Traditionally, white stork migrated from Europe to Africa during the winter. Over the last couple of decades increasing number of storks have started wintering in the South of Europe. University of East Anglia researchers say storks prefer to live in Spain and Portugal because there’s plenty of junk food lying around landfill sites. The latest surveys suggests the birds now live and nest there all year long.
GPS tracking devices were strapped on 48 birds whose location was relayed to the researchers five times a day. An accelerometer provided more subtle data pertaining to the storks behaviour. Thus, all the key locations like nesting and feeding sites could be identified. Short and long distance flights were also recorded.
“Storks now rely on landfill sites for food – especially during the non-breeding season when other food sources are more scarce.

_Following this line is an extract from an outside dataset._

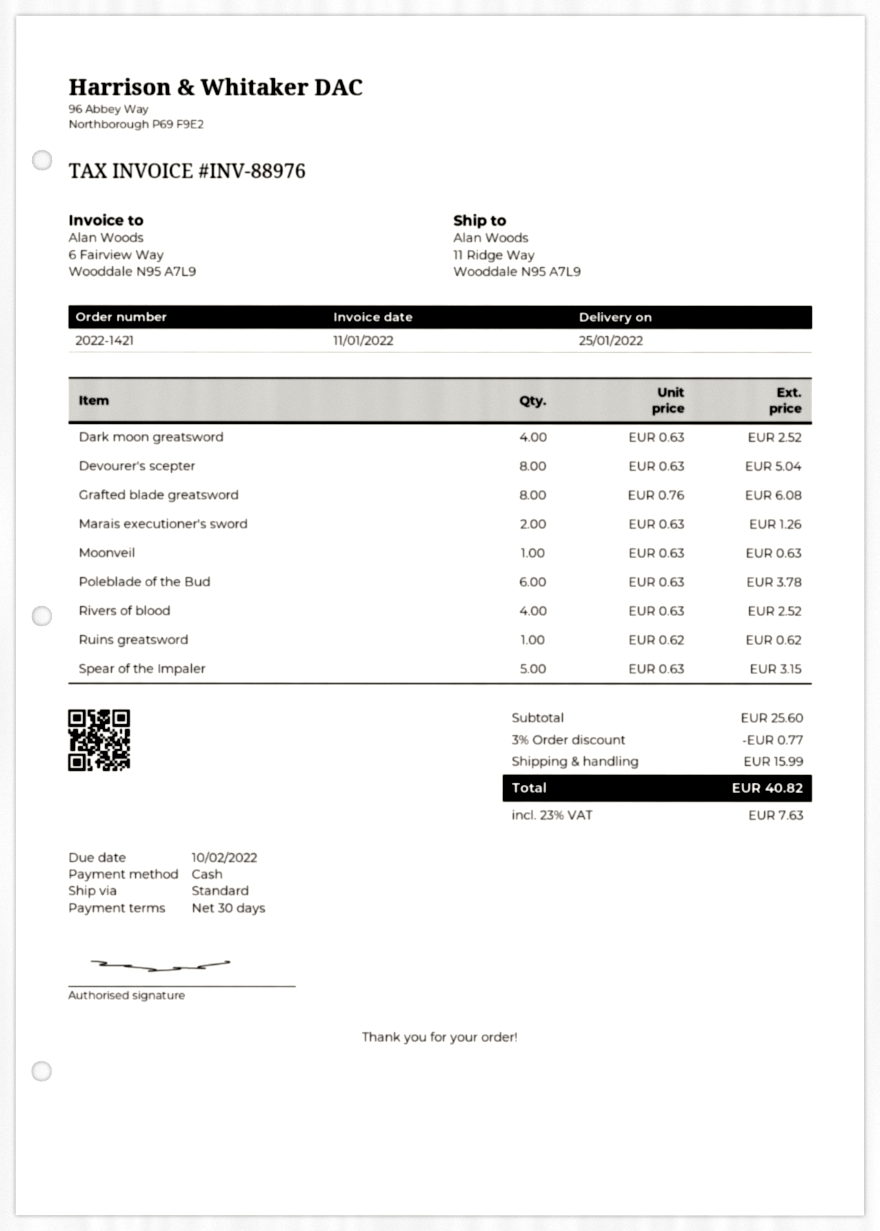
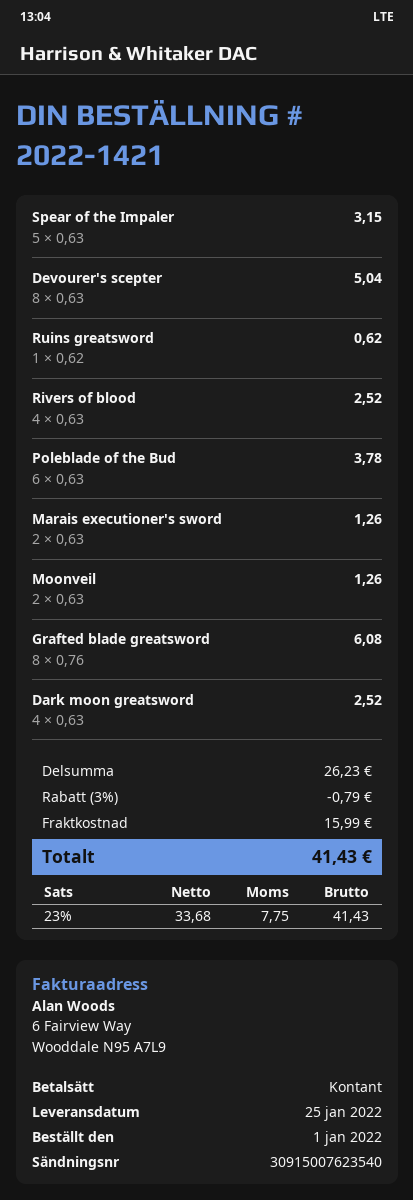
Moonveil: 1 x 0.63 = 0.63 -> 2 x 0.63 = 1.26
subtotal: 25.60 -> 26.23
discount: 3% = 0.77 -> 3% = 0.79
tax: 23% = 7.63 -> 23% = 7.75
total: 40.82 -> 41.43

This has facilitated the establishment of resident populations,” said Dr Aldina Franco, from UEA’s School of Environmental Sciences.
“We found that the landfill sites enable year-round nest use, which is an entirely new behaviour that has developed very recently. This strategy enables the resident birds to select the best nest sites and to start breeding earlier.”

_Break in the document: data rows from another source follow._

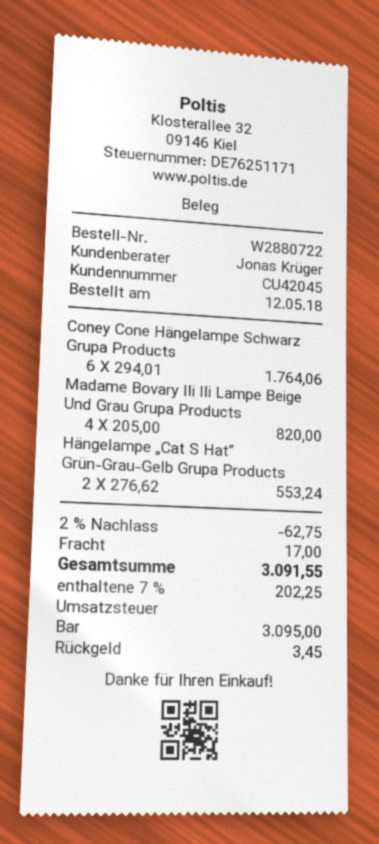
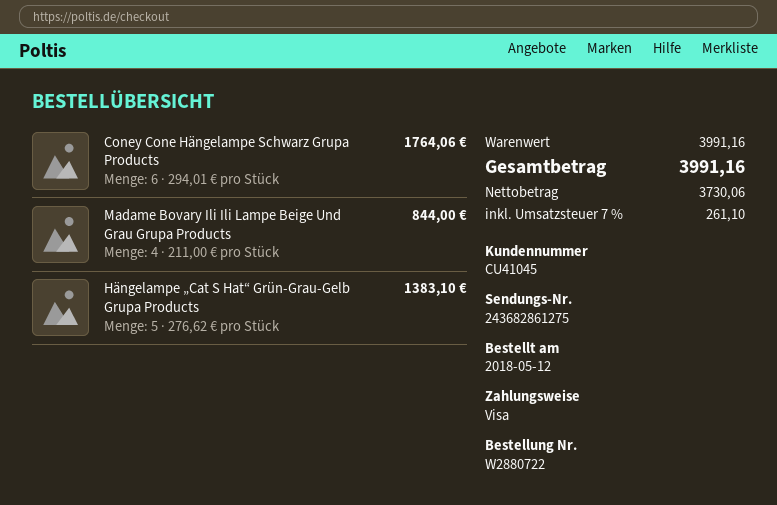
customer number: CU42045 -> CU41045
payment method: cash -> Visa
Madame Bovary Ili Ili Lampe Beige Und Grau Grupa Products: 4 x 205.00 = 820.00 -> 4 x 211.00 = 844.00
Hängelampe „Cat S Hat“ Grün-Grau-Gelb Grupa Products: 2 x 276.62 = 553.24 -> 5 x 276.62 = 1383.10
discount: 2% = 62.75 -> none
shipping: 17.00 -> none
tax: 7% = 202.25 -> 7% = 261.10
total: 3091.55 -> 3991.16

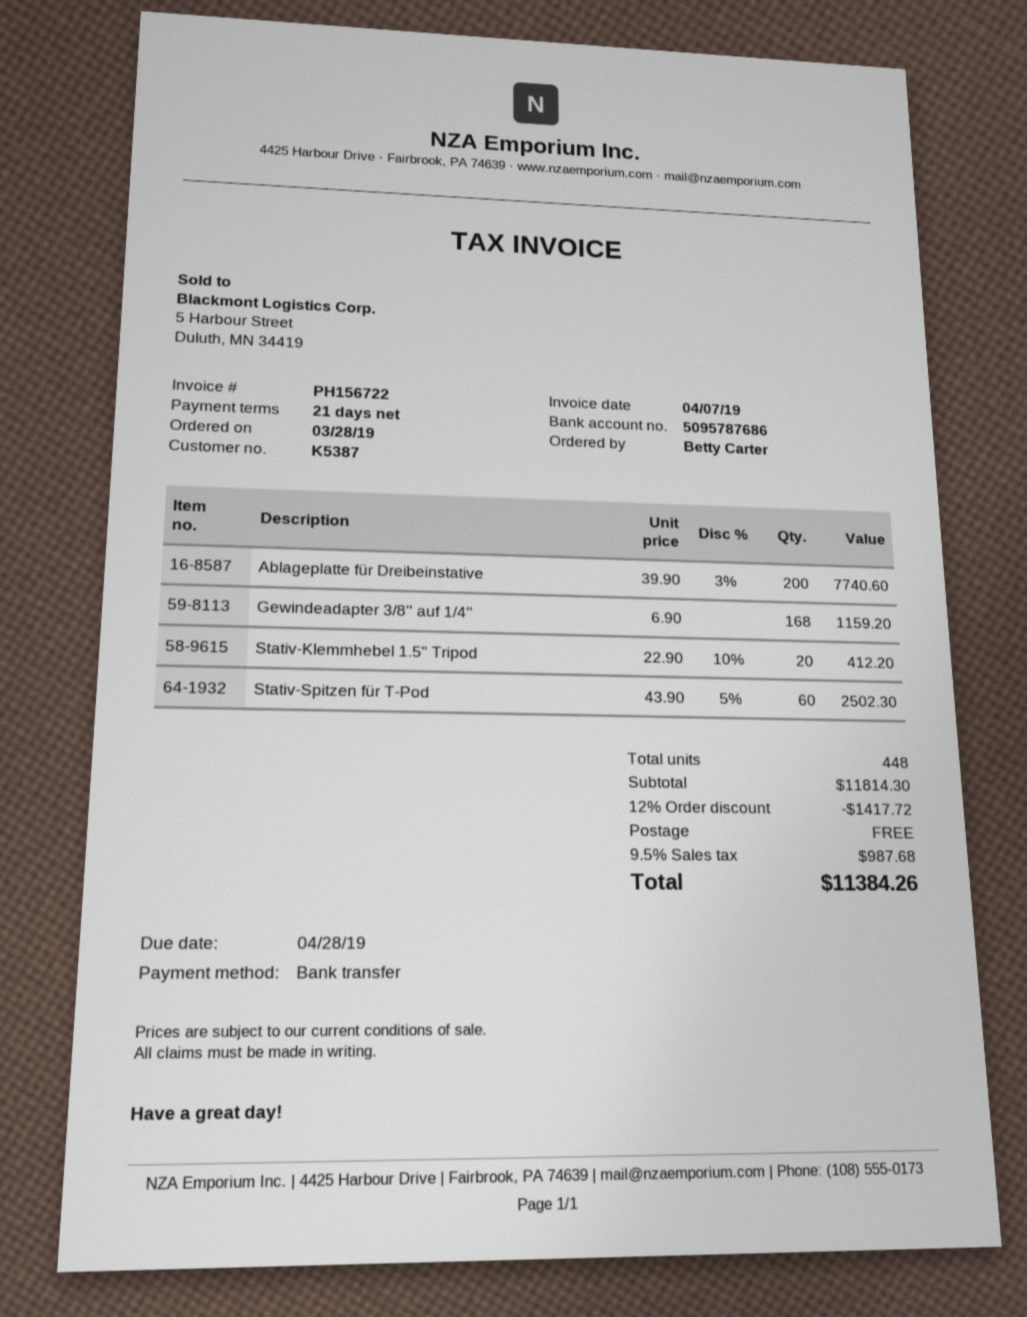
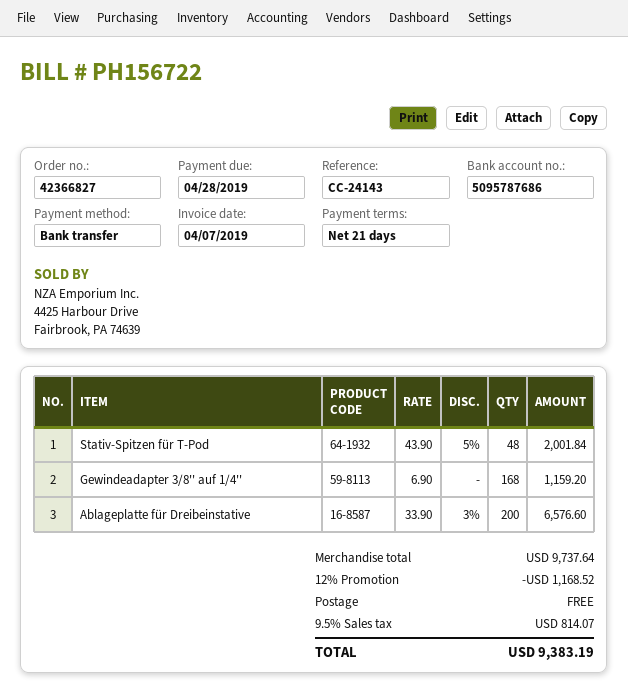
Ablageplatte für Dreibeinstative: 200 x 39.90 - 3% = 7740.60 -> 200 x 33.90 - 3% = 6576.60
Stativ-Klemmhebel 1.5" Tripod: 20 x 22.90 - 10% = 412.20 -> none
Stativ-Spitzen für T-Pod: 60 x 43.90 - 5% = 2502.30 -> 48 x 43.90 - 5% = 2001.84
subtotal: 11814.30 -> 9737.64
discount: 12% = 1417.72 -> 12% = 1168.52
tax: 9.5% = 987.68 -> 9.5% = 814.07
total: 11384.26 -> 9383.19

“Having a nest close to a guaranteed food supply also means that the storks are less inclined to leave for the winter. They instead spend their non-breeding season defending their highly desirable nest locations,” she added.

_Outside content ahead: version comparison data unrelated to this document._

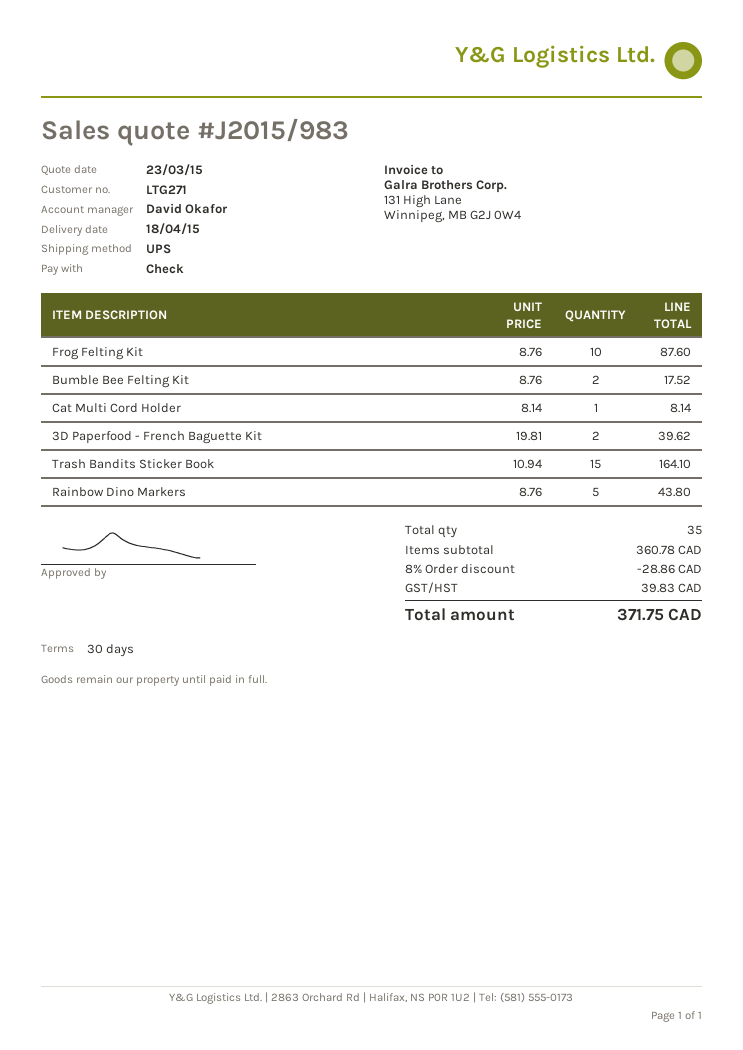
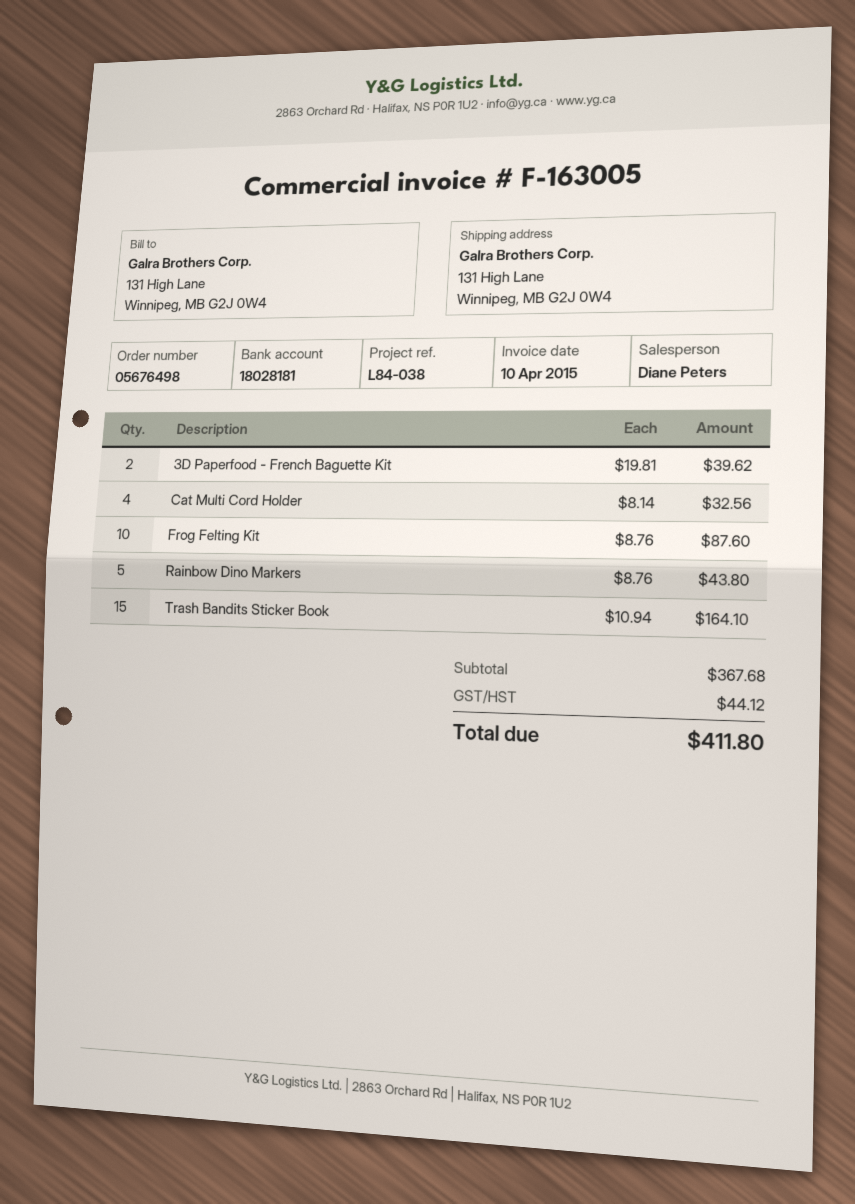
sales rep: David Okafor -> Diane Peters
Bumble Bee Felting Kit: 2 x 8.76 = 17.52 -> none
Cat Multi Cord Holder: 1 x 8.14 = 8.14 -> 4 x 8.14 = 32.56
subtotal: 360.78 -> 367.68
discount: 8% = 28.86 -> none
tax: 39.83 -> 44.12
total: 371.75 -> 411.80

Besides showing that some storks form permanent nesting sites near landfills, the researchers found some birds are willing to travel up to 48.2km to visit landfill sites during the non-breeding season and up to 28.1km during the breeding season. Due to the implementation of EU regulations, there will be a sharp reduction of organic material in landfill sites by 2016 as many will be closed and the remaining will be covered. Portugal’s stork population has grown 10 fold over the last 20 years, now numbering 14,000 wintering birds. These storks will soon have to find an alternative winter food supply. “It may well impact on their distribution, breeding location, chick fledging success and migratory decisions,” Franco said.
The findings appeared in the journal Movement Ecology.